A voice memo too quiet to hear in the car
You recorded a long voice memo on a walk — three minutes of an idea you didn't want to lose, captured before it slipped. Two hours later you queue it up in the car, and even with the stereo turned all the way up, your voice is barely above the engine. You spoke softer than you thought, the wind ate the rest, and there's no replay button on a thought that already happened.
You drop the M4A into the tool, set the gain to +12 dB, leave the limiter on, and the preview plays back at a level you can actually hear. The slight breath sounds are louder too, but nothing crackles — the limiter caught the loudest peaks. You hit Boost & download, save the new file over to your phone, and the next morning the memo plays at the same comfortable level as your music.
The idea, finally audible.
Twenty podcast cuts mastered for upload at once
You produce a weekly podcast and this week's episode is a long interview broken into twenty short clips for social media. Each one came out of your editor at a different level — your guest moved closer and further from the mic, and you didn't catch it during the session. They can't all go up like this.

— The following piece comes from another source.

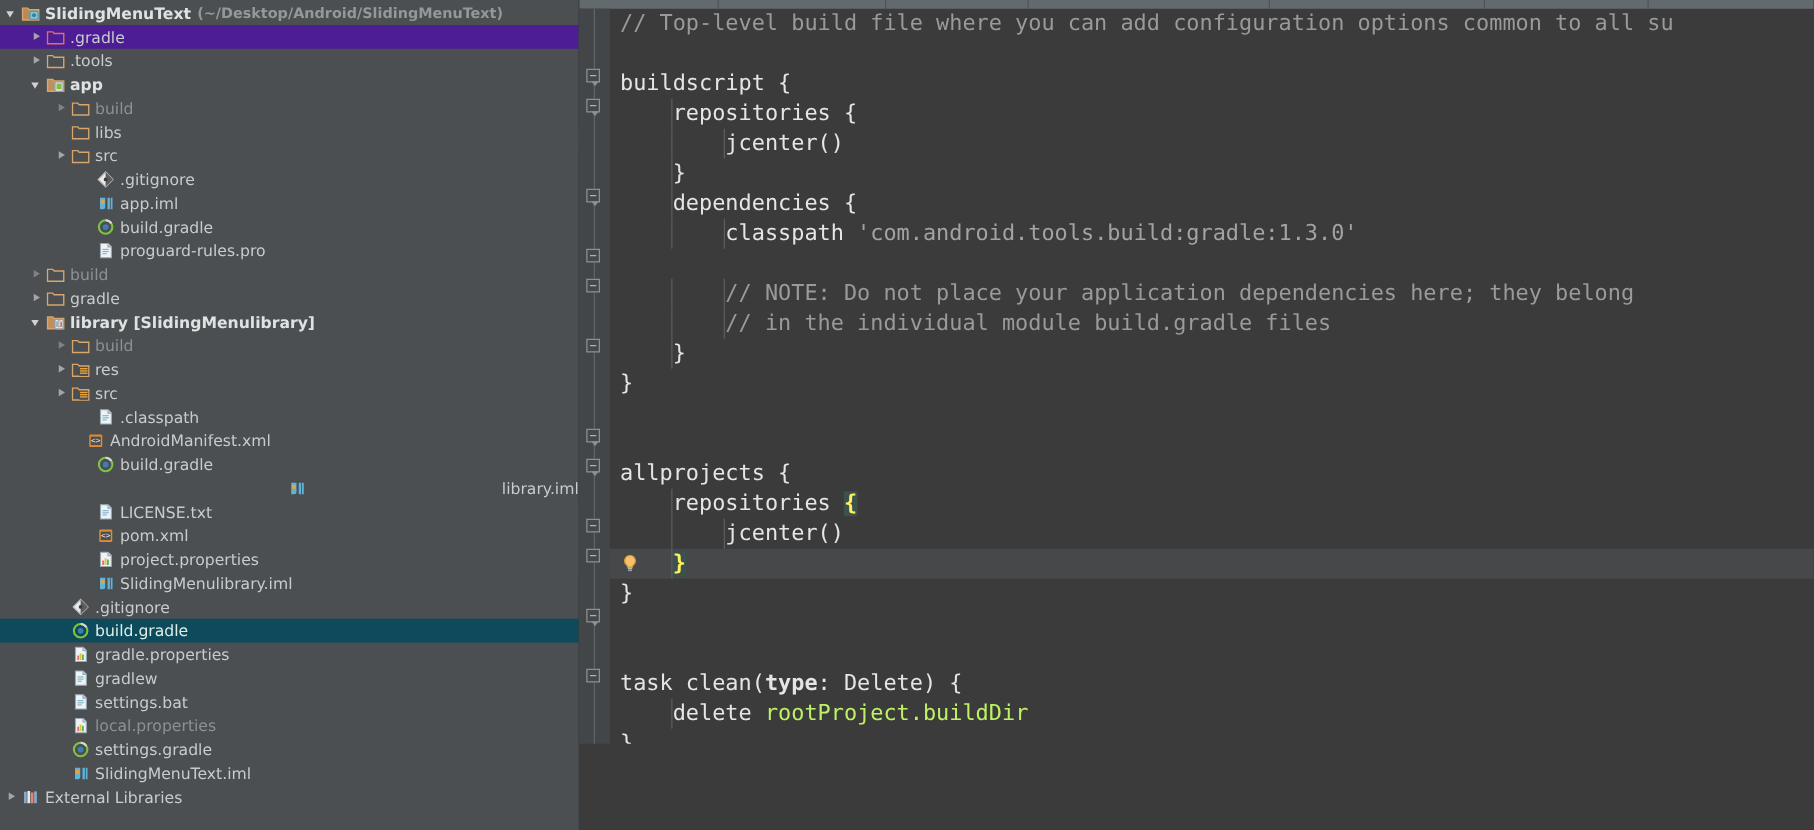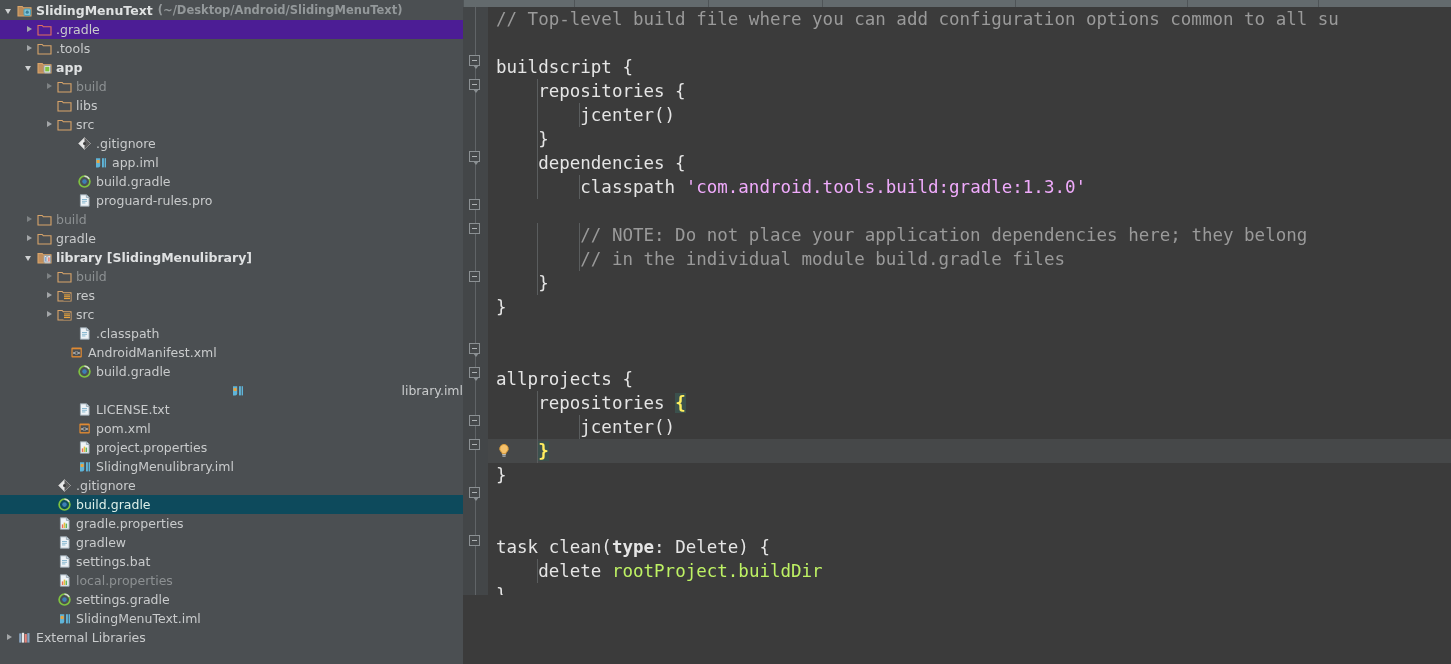"app.iml" div.row { padding-left: 80px -> 64px }
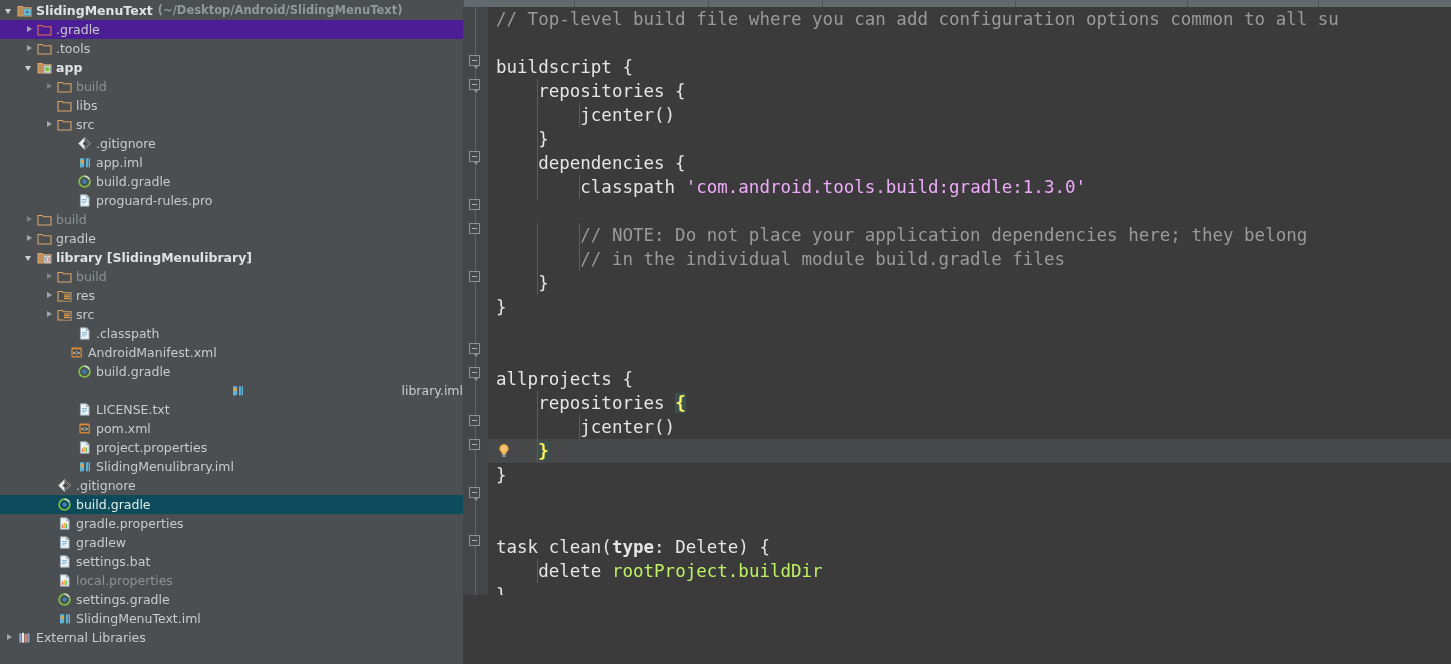"'com.android.tools.build:gradle:1.3.0'" .str { color: #f0abfc -> #a3a3a3 }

You drop all twenty MP3s into the page. Each row shows its peak ('peak −14.8 dB', 'peak −7.2 dB', 'peak −11.0 dB'). You set the gain to +6 dB, keep the limiter on, and hit Boost & download. The progress bars run through one after another. Forty seconds later, every clip is sitting comfortably in the same loudness band, ready to upload as a ZIP.
You'd budgeted half an hour for this in your editing software. You spent two minutes.
Old family videos, finally watchable on a Sunday
You've been digitising old camcorder tapes from family holidays. The picture's fine, but the audio was recorded on a cheap onboard mic in 1998 and sits about ten dB below what your TV expects. Your mum keeps reaching for the remote.
You extract the audio, drop it into the booster, and try +9 dB. The preview crackles slightly on a moment of laughter — the limiter wasn't on. You flip the limiter on, replay, and the laughter stays loud and clean. You save the boosted track, mux it back to the video, and Sunday's screening goes from 'what did she say?' to 'I forgot we did that'.